Lines below that hold the word "Schweiz" must be copied in full.

^^^^^^^^^^^^^^^^

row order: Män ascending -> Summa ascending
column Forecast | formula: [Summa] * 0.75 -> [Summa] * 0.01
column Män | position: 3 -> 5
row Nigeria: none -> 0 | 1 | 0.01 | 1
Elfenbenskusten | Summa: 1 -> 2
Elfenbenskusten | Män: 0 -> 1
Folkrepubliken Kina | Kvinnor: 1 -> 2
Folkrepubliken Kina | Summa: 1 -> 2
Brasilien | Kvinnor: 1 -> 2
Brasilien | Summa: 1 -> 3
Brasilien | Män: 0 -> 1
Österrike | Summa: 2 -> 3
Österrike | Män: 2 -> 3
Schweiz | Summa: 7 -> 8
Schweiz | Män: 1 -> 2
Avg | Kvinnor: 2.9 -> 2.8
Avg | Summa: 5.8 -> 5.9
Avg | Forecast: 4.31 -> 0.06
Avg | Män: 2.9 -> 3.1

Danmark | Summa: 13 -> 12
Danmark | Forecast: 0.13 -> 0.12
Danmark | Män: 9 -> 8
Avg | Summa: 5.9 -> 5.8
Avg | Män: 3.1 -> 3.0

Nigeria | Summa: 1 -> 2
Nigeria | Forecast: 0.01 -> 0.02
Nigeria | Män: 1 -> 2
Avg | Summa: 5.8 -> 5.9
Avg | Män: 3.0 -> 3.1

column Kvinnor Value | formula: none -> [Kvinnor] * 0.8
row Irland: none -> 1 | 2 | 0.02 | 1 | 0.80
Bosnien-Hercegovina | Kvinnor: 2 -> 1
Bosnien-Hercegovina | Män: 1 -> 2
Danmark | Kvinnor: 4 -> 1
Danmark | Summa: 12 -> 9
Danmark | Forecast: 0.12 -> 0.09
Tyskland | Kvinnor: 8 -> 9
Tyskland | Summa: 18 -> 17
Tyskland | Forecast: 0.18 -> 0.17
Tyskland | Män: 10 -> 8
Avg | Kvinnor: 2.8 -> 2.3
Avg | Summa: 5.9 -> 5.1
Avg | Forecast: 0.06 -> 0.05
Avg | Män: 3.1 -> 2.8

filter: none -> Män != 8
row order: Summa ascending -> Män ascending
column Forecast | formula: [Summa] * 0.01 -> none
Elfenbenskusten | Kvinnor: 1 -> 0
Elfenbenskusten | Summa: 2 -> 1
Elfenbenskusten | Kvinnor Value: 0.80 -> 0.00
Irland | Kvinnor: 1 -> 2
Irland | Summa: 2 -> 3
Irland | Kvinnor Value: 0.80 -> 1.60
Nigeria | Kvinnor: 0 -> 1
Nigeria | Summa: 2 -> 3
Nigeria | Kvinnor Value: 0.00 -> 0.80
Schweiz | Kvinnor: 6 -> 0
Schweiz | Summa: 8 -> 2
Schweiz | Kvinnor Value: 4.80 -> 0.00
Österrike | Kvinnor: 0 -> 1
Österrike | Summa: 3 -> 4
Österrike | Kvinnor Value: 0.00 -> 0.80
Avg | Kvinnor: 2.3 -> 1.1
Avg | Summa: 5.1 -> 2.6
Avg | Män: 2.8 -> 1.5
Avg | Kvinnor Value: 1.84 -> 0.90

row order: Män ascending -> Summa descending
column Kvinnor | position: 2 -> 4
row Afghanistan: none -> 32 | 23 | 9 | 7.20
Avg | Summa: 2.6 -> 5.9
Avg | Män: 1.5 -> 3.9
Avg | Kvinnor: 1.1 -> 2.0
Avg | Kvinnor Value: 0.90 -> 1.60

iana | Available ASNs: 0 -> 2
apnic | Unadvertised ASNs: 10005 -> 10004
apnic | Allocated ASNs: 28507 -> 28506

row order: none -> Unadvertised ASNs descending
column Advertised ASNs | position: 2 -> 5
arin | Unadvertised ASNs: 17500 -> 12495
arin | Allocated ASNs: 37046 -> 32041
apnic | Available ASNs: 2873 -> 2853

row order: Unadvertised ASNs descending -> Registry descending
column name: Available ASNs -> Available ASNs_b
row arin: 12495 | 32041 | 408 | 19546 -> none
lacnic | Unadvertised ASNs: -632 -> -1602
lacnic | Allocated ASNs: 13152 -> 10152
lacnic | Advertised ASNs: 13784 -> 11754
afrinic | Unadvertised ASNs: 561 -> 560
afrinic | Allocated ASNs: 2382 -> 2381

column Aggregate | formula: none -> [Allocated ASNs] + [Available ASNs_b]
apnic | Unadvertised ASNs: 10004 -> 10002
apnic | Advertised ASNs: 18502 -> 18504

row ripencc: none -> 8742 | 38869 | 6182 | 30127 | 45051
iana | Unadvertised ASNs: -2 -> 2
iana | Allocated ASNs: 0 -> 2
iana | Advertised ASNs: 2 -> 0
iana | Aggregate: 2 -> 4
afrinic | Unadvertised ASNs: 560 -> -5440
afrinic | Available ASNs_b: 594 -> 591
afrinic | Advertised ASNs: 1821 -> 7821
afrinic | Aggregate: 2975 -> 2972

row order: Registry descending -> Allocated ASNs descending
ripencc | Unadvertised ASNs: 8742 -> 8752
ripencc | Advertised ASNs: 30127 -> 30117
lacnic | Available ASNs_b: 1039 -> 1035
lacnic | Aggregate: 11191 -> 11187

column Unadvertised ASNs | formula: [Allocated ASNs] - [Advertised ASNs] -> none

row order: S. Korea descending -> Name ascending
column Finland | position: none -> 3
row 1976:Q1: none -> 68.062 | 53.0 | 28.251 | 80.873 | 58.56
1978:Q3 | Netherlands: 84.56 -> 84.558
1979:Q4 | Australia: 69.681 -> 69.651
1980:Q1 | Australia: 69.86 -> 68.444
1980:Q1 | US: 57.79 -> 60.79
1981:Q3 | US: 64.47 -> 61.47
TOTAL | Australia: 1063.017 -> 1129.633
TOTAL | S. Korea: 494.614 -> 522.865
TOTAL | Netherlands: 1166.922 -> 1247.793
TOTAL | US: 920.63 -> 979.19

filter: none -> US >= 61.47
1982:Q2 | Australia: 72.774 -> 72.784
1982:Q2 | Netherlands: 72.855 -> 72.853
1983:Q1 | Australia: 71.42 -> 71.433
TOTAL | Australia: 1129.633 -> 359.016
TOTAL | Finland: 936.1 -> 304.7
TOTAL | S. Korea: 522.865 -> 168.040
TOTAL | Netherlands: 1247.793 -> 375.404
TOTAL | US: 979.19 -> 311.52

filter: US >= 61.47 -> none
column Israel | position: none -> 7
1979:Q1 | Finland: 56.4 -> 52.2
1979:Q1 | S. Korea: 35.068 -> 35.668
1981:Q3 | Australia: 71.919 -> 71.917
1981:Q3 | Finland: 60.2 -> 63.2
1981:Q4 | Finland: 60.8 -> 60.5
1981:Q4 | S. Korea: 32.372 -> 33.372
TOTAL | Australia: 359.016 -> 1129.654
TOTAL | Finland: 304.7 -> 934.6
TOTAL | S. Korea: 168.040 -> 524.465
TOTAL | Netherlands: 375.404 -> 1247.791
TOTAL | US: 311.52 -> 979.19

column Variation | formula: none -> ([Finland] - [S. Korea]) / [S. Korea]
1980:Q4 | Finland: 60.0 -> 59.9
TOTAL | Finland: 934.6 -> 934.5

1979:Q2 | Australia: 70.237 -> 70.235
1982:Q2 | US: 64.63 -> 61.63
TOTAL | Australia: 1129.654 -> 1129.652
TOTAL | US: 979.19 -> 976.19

^^^^^^^^^^^^^^^^

WRITTEN RESPONSE:
Schweiz | Summa: 7 -> 8
Schweiz | Män: 1 -> 2
Schweiz | Kvinnor: 6 -> 0
Schweiz | Summa: 8 -> 2
Schweiz | Kvinnor Value: 4.80 -> 0.00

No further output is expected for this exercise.